Adam Grant and Brene Brown Argue Authenticity

Brene Brown, author of three bestsellers including “Rising Strong, “Daring Greatly” and “The Gifts of Imperfection” has become a household name among entrepreneurs in the last few years. She capitalized on her ability to, not only tell an amazing story, but to encourage people to embrace their vulnerability as a tool and a necessity towards gaining better perspective on one’s life. And it’s working. She’s helped CEO’s, Fortune 500 companies and non-profits find sustainability and the ability to thrive in the entrepreneurial playground that’s often accompanied by undercutting and facade. It’s been a message that has resonated with many—except one, as of late. Adam Grant warned against using Brene’s “authentic” message in his New York Times op-ed piece, “Unless You’re Oprah, Being Yourself Is Terrible Advice”. In this op-ed he noted that no-one really wants or needs to see another’s authentic self—that there are thoughts etc. that shouldn’t be revealed. This might have sat well with Brene had her work not been sampled, but it was, and was in her opinion, taken out of context. Her rebuttal is making the rounds on the internet this week. With calm, respectful words, and just a hint of the bite that Brene offers her readers in her books, she clarified the context of her words and respectfully disagree with Adam Grant. Here’s what she had to say:


“The definition of authenticity that I use in my work (The Gifts of Imperfection and Daring Greatly) is long and nuanced. Grant pulled nine words out of context. Why? Because using the central part of my definition of authenticity would have bankrupted his entire argument that authenticity is the mindless spewing of whatever you’re thinking regardless of how your words affect other people.”
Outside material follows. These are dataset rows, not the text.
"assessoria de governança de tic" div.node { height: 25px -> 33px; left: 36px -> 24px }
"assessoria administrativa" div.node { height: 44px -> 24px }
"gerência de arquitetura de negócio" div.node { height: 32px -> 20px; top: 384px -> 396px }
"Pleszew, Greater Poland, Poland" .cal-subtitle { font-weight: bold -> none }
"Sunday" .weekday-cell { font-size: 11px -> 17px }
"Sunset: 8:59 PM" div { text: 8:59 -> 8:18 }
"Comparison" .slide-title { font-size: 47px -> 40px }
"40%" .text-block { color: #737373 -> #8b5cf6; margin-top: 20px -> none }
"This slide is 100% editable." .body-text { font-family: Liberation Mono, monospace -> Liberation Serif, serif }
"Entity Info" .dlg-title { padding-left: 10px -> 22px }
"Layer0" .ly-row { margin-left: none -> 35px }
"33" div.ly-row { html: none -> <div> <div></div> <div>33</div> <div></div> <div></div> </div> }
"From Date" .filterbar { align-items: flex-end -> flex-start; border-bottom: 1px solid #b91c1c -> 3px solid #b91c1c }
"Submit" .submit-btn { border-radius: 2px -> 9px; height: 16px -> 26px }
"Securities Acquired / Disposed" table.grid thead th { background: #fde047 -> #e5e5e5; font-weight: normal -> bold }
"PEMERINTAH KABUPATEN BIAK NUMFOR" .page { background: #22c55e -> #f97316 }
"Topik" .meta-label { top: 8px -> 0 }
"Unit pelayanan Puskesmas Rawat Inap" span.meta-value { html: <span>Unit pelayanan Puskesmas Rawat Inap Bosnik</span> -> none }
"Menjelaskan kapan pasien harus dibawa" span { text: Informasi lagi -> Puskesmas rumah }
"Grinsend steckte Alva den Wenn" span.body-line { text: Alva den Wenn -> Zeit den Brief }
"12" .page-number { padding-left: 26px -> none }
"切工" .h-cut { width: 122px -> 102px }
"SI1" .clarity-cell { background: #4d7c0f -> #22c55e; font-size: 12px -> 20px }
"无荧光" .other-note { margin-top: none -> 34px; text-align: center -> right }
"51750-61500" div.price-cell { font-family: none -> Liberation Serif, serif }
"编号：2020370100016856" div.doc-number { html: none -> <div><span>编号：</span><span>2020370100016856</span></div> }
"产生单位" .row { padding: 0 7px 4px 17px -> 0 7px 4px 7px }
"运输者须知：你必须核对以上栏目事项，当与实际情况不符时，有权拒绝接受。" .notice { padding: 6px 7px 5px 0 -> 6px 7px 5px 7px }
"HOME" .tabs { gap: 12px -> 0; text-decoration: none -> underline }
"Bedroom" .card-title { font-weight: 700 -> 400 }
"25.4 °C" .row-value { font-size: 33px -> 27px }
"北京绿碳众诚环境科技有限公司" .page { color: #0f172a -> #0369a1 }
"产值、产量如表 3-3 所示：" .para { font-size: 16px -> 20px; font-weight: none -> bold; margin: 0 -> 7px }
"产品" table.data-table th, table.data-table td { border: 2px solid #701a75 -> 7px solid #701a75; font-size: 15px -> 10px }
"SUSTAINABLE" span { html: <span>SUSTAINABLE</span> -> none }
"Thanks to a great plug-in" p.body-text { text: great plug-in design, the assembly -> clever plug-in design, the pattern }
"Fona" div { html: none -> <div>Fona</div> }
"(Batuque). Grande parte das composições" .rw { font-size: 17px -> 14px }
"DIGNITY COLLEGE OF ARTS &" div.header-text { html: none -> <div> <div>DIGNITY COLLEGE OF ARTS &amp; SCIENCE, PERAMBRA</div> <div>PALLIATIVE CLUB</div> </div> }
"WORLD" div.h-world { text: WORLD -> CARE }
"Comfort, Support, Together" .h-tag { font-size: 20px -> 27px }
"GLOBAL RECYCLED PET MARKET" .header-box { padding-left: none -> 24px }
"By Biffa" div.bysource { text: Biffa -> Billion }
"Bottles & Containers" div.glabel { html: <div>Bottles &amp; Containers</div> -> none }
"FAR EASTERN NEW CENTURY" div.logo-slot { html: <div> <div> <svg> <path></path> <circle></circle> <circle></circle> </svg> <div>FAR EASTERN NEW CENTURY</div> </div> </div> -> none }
Ouch. Kidding. We think. In fact, Brene went on to flesh out all of her thoughts and opinions on Grant’s op-ed piece, and how society cuck-holds our natural needs and puts us on a treadmill towards unnatural living. In a world where as Brene says “don’t let them see you sweat” is personified in slick start-ups, and in memes or motivational booklets, the ability to be vulnerable, and honestly, candid in your quest is often lost. Grant responded to Brene Brown with respect and an engaging discussion was proposed by Brene. Which was a wonderful little additive for all of the readers (we all want everyone to get along right?).


Now, for another opinion on the matter. Was Adam Grant, by advising people not to be their authentic self due to the misunderstanding and discomfort it could cause, in fact telling us something about his own vulnerability and candid thought? We think so. In fact, it seems that by opening this discussion Adam Grant personified Brene Brown’s overall themes. Maybe we should be tough in situations, but we can only get there by first being vulnerable and authentic about where we want to go and how tough we think we might need to be once we get there.